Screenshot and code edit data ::
++++++++++++++++++++
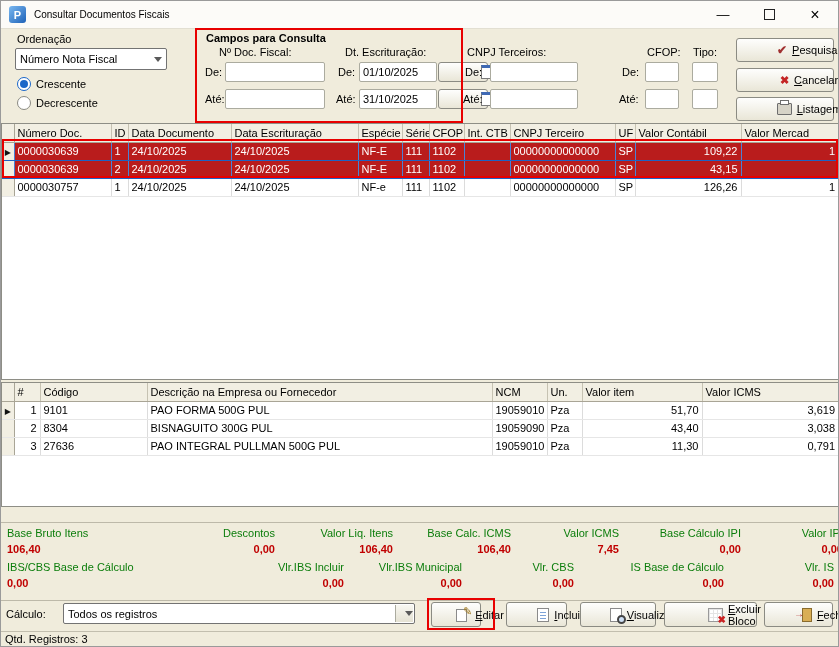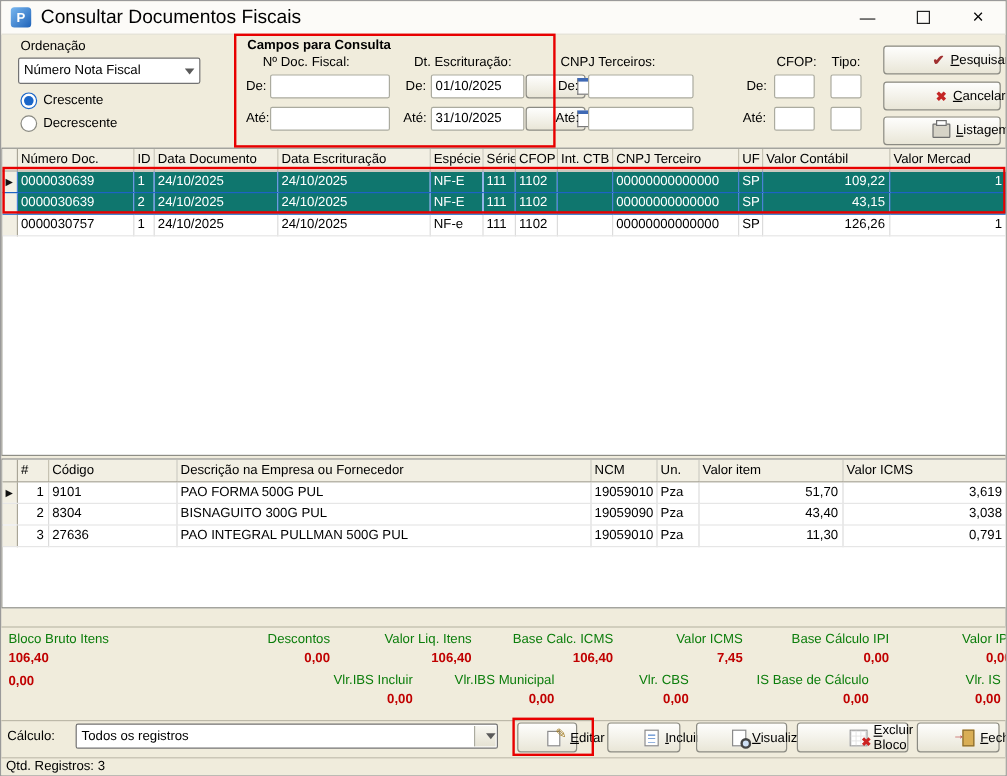--- a/index.html
+++ b/index.html
@@ -5,21 +5,21 @@
   html,body{margin:0;padding:0;background:#777;}
   #app{position:relative;width:839px;height:647px;background:#f0ecdc;
        font-family:"Liberation Sans",sans-serif;font-size:11px;color:#000;
        border:1px solid #9a9a9a;box-sizing:border-box;overflow:hidden;}
 
   
   .titlebar{position:absolute;left:0;top:0;width:100%;height:28px;background:#fcfbf8;
             border-bottom:1px solid #e2dfd2;display:flex;align-items:center;padding:0 0 0 8px;box-sizing:border-box;}
   .app-icon{width:17px;height:17px;border-radius:3px;background:linear-gradient(135deg,#7ab8f0,#1e62b8);
             color:#fff;font-weight:bold;display:inline-flex;align-items:center;justify-content:center;font-size:11px;}
-  .title{margin-left:8px;font-size:16px;}
+  .title{margin-left:8px;font-size:10px;}
   .win-controls{margin-left:auto;display:flex;height:28px;}
   .win-btn{width:46px;height:28px;display:flex;align-items:center;justify-content:center;font-size:13px;cursor:default;}
   .win-btn.close{font-size:16px;}
   .maxbox{width:9px;height:9px;border:1px solid #222;display:inline-block;}
 
   
   .lbl{position:absolute;white-space:nowrap;}
   .tinput{position:absolute;height:20px;background:#fff;border:1px solid #abab9f;box-sizing:border-box;
           font:11px "Liberation Sans",sans-serif;padding:0 3px;border-radius:2px;}
   .combo{position:absolute;background:#fff;border:1px solid #737373;box-sizing:border-box;border-radius:2px;
@@ -64,21 +64,21 @@
 
   
   .grid{position:absolute;background:#fff;border:1px solid #8e8e86;box-sizing:border-box;overflow:hidden;}
   .grid table{border-collapse:collapse;table-layout:fixed;width:100%;font-size:11px;}
   .grid th{background:#f2efe3;border-right:1px solid #c6c2b2;border-bottom:1px solid #a9a596;
            font-weight:normal;text-align:left;padding:1px 3px;height:18px;box-sizing:border-box;
            white-space:nowrap;overflow:hidden;}
   .grid td{border-right:1px solid #dcdcdc;border-bottom:1px solid #e6e6e6;padding:1px 3px;height:18px;
            box-sizing:border-box;white-space:nowrap;overflow:hidden;}
   .grid td.ind,.grid th.ind{background:#f2efe3;border-right:1px solid #a9a596;text-align:center;padding:0;}
-  .grid tr.sel td{background:#0f766e;color:#fff;border-right-color:#4a82d6;border-bottom-color:#1d63c4;}
+  .grid tr.sel td{background:#b91c1c;color:#fff;border-right-color:#4a82d6;border-bottom-color:#1d63c4;}
   .grid tr.sel td.ind{background:#f2efe3;color:#000;}
   .ar{text-align:right;}
 
   
   .summary{position:absolute;left:0;top:521px;width:839px;height:79px;background:#f0ecdc;
            border-top:1px solid #bdb9a9;border-bottom:1px solid #bdb9a9;box-sizing:border-box;}
   .sumrow{display:grid;padding:3px 6px 0 6px;}
   .sumrow1{grid-template-columns:168px 100px 118px 118px 108px 122px 102px 1fr;}
   .sumrow2{grid-template-columns:225px 112px 118px 112px 150px 110px 1fr;}
   .sumcell{text-align:right;overflow:hidden;white-space:nowrap;}
@@ -311,21 +311,21 @@
           <td class="ar">11,30</td>
           <td class="ar">0,791</td>
         </tr>
       </tbody>
     </table>
   </div>
 
   <div class="summary">
     <div class="sumrow sumrow1">
       <div class="sumcell left">
-        <div class="slabel">Bloco Bruto Itens</div>
+        <div class="slabel">Base Bruto Itens</div>
         <div class="svalue">106,40</div>
       </div>
       <div class="sumcell">
         <div class="slabel">Descontos</div>
         <div class="svalue">0,00</div>
       </div>
       <div class="sumcell">
         <div class="slabel">Valor Liq. Itens</div>
         <div class="svalue">106,40</div>
       </div>
@@ -345,20 +345,21 @@
         <div class="slabel">Valor IPI</div>
         <div class="svalue">0,00</div>
       </div>
       <div class="sumcell">
         <div class="slabel">B.C. Subs</div>
         <div class="svalue"></div>
       </div>
     </div>
     <div class="sumrow sumrow2">
       <div class="sumcell left">
+        <div class="slabel">IBS/CBS Base de Cálculo</div>
         <div class="svalue">0,00</div>
       </div>
       <div class="sumcell">
         <div class="slabel">Vlr.IBS Incluir</div>
         <div class="svalue">0,00</div>
       </div>
       <div class="sumcell">
         <div class="slabel">Vlr.IBS Municipal</div>
         <div class="svalue">0,00</div>
       </div>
++++++++++++++++++++
Problem ::
Among the lines of the data, identify those with the word "summary". Copy each of them.

Exercise response ::
   .summary{position:absolute;left:0;top:521px;width:839px;height:79px;background:#f0ecdc;
   <div class="summary">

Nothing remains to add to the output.